* Task objective
Where does the word "Windsensor" appear in the entries below? Copy each line that holds it.
—————
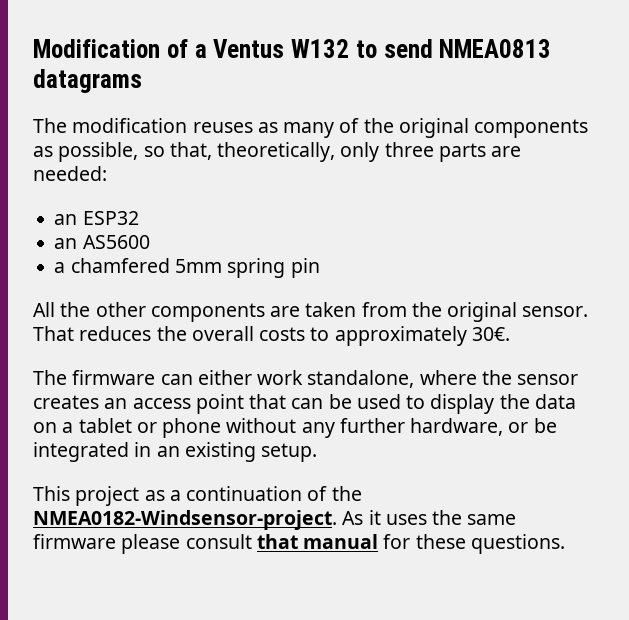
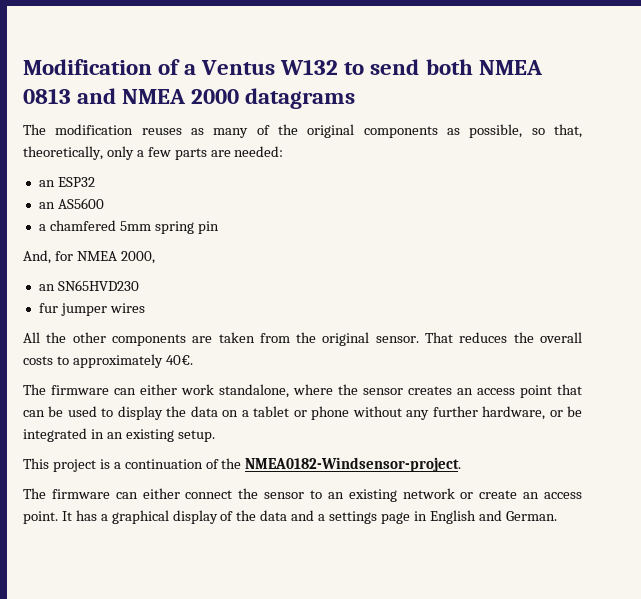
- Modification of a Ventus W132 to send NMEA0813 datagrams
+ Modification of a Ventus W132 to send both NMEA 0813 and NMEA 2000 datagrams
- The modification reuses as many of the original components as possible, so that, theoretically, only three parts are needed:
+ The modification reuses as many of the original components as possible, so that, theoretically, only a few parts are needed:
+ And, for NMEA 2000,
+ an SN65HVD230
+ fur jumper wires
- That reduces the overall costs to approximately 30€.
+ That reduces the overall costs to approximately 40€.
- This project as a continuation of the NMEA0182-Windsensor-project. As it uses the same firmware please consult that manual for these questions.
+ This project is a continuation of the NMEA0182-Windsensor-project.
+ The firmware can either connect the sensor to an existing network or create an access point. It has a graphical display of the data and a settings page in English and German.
—————
* Exercise output
- This project as a continuation of the NMEA0182-Windsensor-project. As it uses the same firmware please consult that manual for these questions.
+ This project is a continuation of the NMEA0182-Windsensor-project.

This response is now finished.